BEGIN MATERIAL FOR THIS TASK
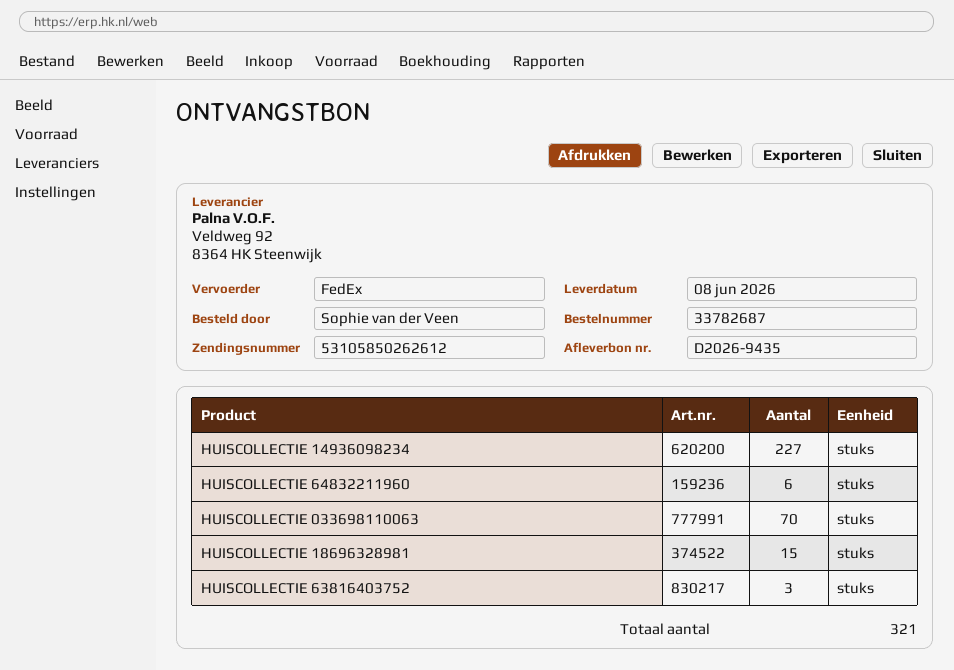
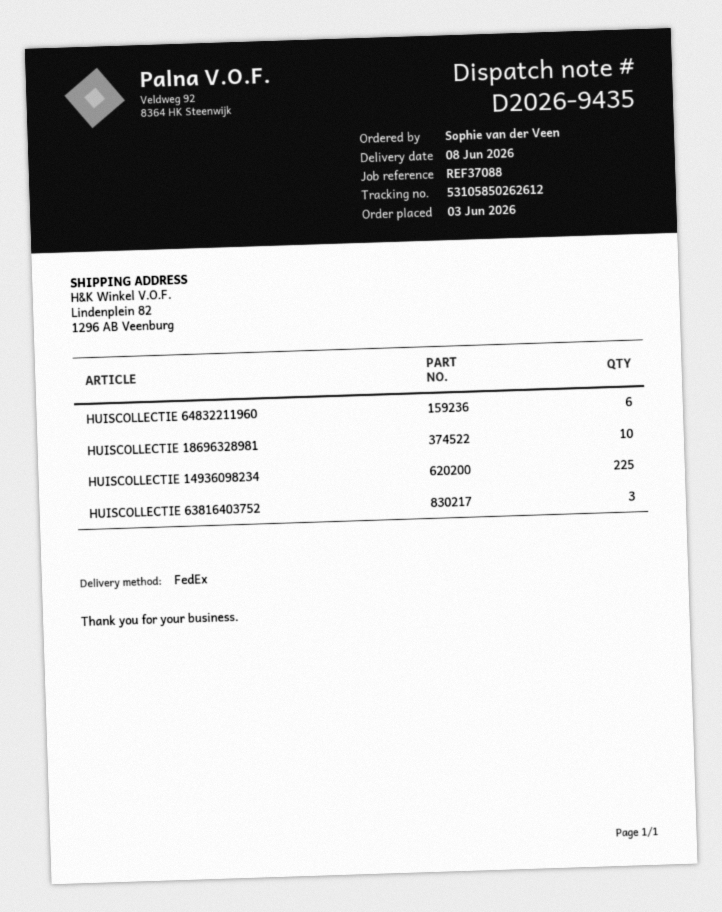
HUISCOLLECTIE 14936098234: 227 -> 225
HUISCOLLECTIE 033698110063: 70 -> none
HUISCOLLECTIE 18696328981: 15 -> 10

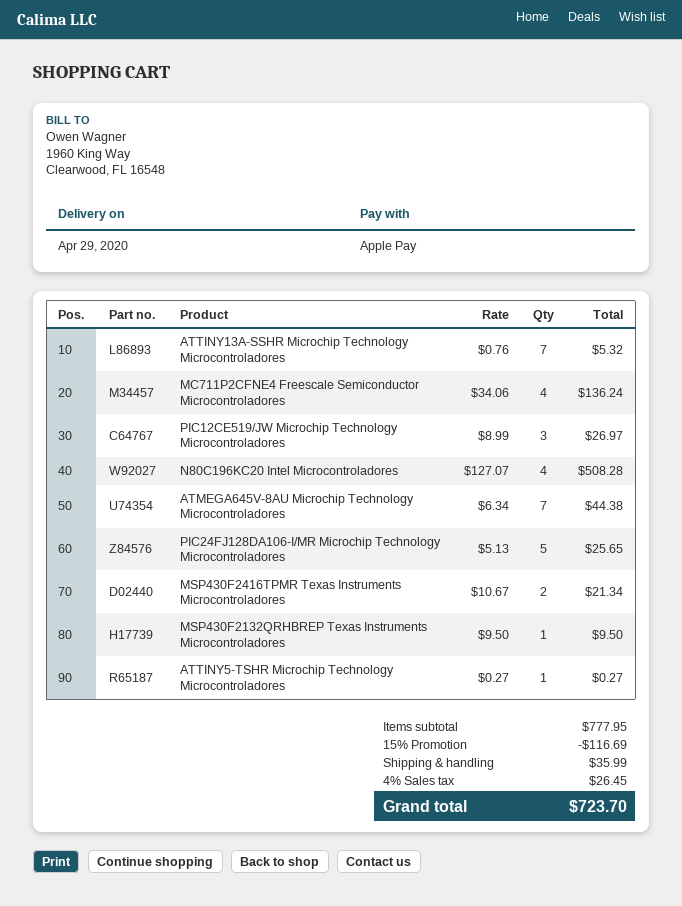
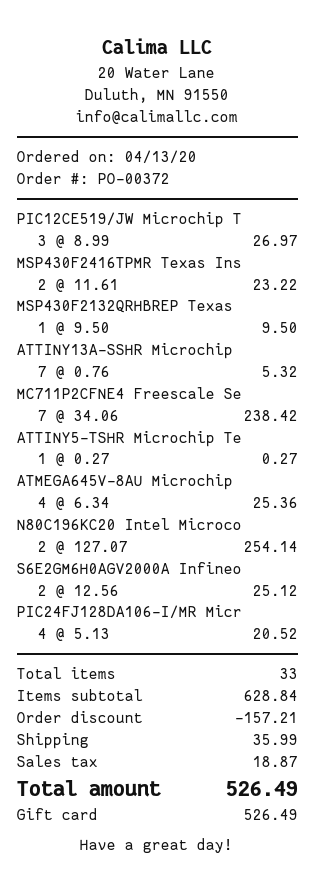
payment method: Apple Pay -> gift card
MC711P2CFNE4 Freescale Semiconductor Microcontroladores: 4 x 34.06 = 136.24 -> 7 x 34.06 = 238.42
N80C196KC20 Intel Microcontroladores: 4 x 127.07 = 508.28 -> 2 x 127.07 = 254.14
ATMEGA645V-8AU Microchip Technology Microcontroladores: 7 x 6.34 = 44.38 -> 4 x 6.34 = 25.36
PIC24FJ128DA106-I/MR Microchip Technology Microcontroladores: 5 x 5.13 = 25.65 -> 4 x 5.13 = 20.52
MSP430F2416TPMR Texas Instruments Microcontroladores: 2 x 10.67 = 21.34 -> 2 x 11.61 = 23.22
S6E2GM6H0AGV2000A Infineo: none -> 2 x 12.56 = 25.12
subtotal: 777.95 -> 628.84
discount: 116.69 -> 157.21
tax: 26.45 -> 18.87
total: 723.70 -> 526.49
END MATERIAL FOR THIS TASK
Only lines with the word "Microchip" are needed. Copy them from the preceding records.

SOLUTION TO THE PROBLEM:
ATMEGA645V-8AU Microchip Technology Microcontroladores: 7 x 6.34 = 44.38 -> 4 x 6.34 = 25.36
PIC24FJ128DA106-I/MR Microchip Technology Microcontroladores: 5 x 5.13 = 25.65 -> 4 x 5.13 = 20.52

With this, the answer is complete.